The Great Amateur Publisher
[In the following essay, Flanner examines Beach's contributions as a publisher as well as her own acquaintance with Beach as she worked to publish Ulysses.]
In the evolution of literature the book publisher has undeniably been the second main essential. Yet individually he has rarely been famed as this necessary major element connected with the appearance of a new great book or even much thanked by its readers. He has been literature's common carrier, like a donkey, with the authors and occasionally their weight of genius loaded on his back. As the original publisher of Ulysses, the late Miss Sylvia Beach escaped one or two of these constrictive categories. She became famous for having published only this one enormous magna opus of James Joyce, so difficult to read and fathom that readers and many critics had at first to take their time about it to appreciate it. At the beginning she was mostly thanked merely by the very commotion it increasingly provoked in the whole western literary world of the opening Nineteen Twenties. Then as the years proceeded, for her service to literature she was thanked in person by literally the thousands of tourists and readers and writers from both sides of the Atlantic who came to her little Shakespeare bookshop in the rue de l'Odéon, which had become an incalculably large radiating center of literary influence and illumination over which she modestly presided, as small in her person as in her premises,—adolescent in her size, with a schoolgirl cut of bobbed hair and white low collars, and economical steelrimmed glasses. Where she did not escape the publisher's fate was as the beast of burden struggling beneath the crushing load of a singular author's genius and egotisms, heavy as stones or marble in the case of the Dubliner Joyce. There is no record of any other great writer of English prose in our time inhabited by so monumental a personality as he possessed or with a character so deeply inscribed and carved by his own ego. He was like a thin dapper granite column set up in his own honor.

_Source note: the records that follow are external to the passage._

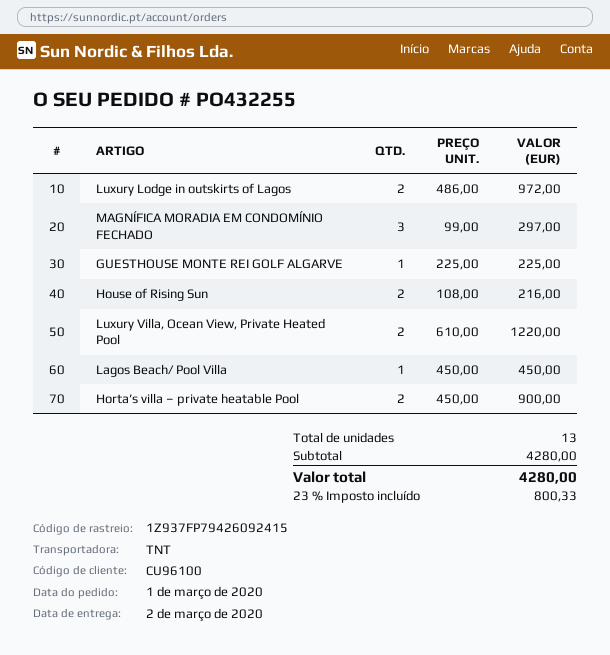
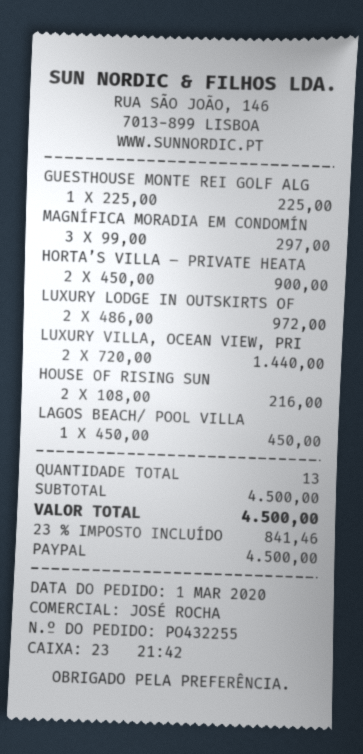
Luxury Villa, Ocean View, Private Heated Pool: 2 x 610.00 = 1220.00 -> 2 x 720.00 = 1440.00
subtotal: 4280.00 -> 4500.00
tax: 23% = 800.33 -> 23% = 841.46
total: 4280.00 -> 4500.00

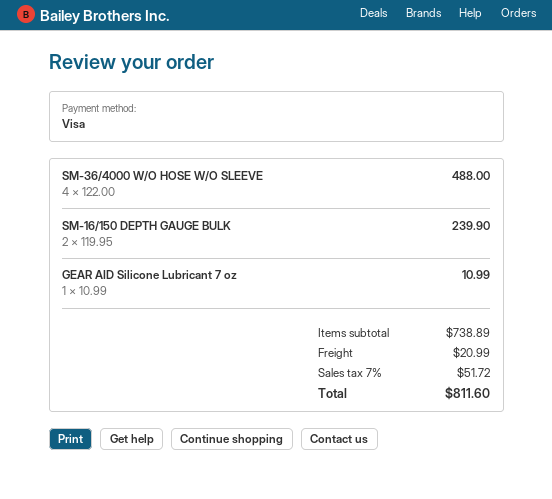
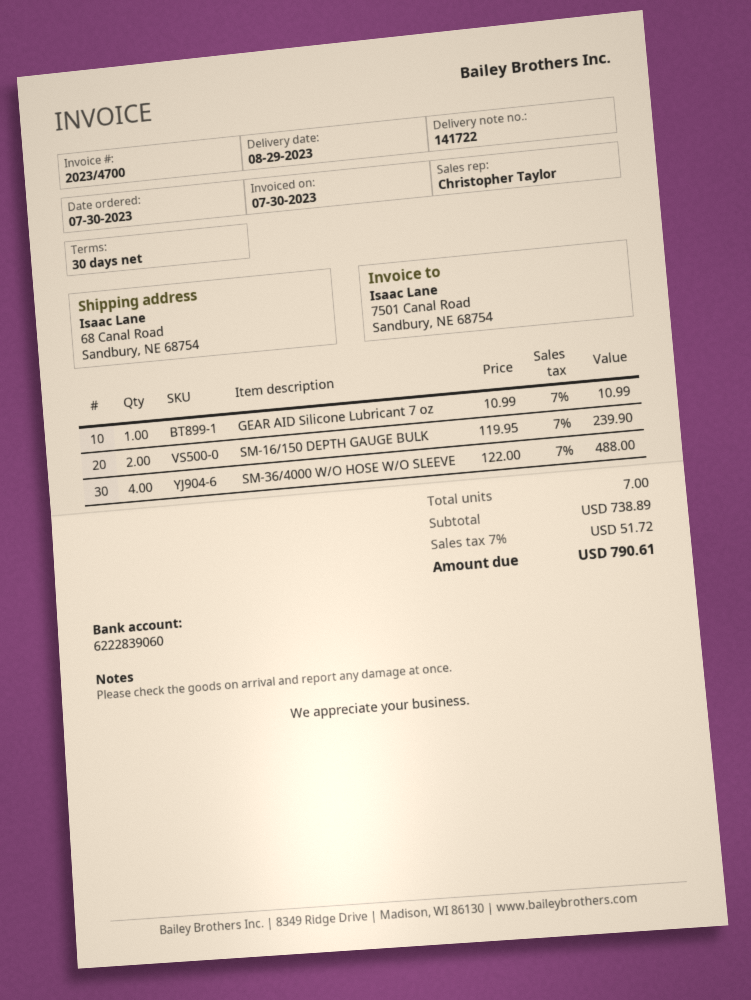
shipping: 20.99 -> none
total: 811.60 -> 790.61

A part of her fame came from her being an amateur woman publisher with the courage to publish so daring a modern masculine classic as Ulysses. All of Joyce's gratitude, largely unexpressed, should have been addressed to her as a woman. For the patience she gave to him was female, was even quasi maternal in relation to his book. In one of those British obituaries so often remarkable for their mixture of justice, candor and dry humor, Mr. Darsie Gillie, the Paris correspondent of the Guardian wrote after her death last year to signal her as “a woman who has left a mark on literature that has very few parallels. That Ulysses became the sort of book it is is largely due to her, for it was she in this, her one publishing venture, who decided to allow Joyce an indefinite right to correct his proofs. It was in the exercise of this right that the peculiarities of Joyce's prose reached their novel flowering. Sylvia Beach was brave to risk the publication of this strange book so soon after opening her bookshop, Shakespeare and Company, and with her slender means, but she was still braver to give Joyce this incomparable freedom for expanding and entangling his sentences.”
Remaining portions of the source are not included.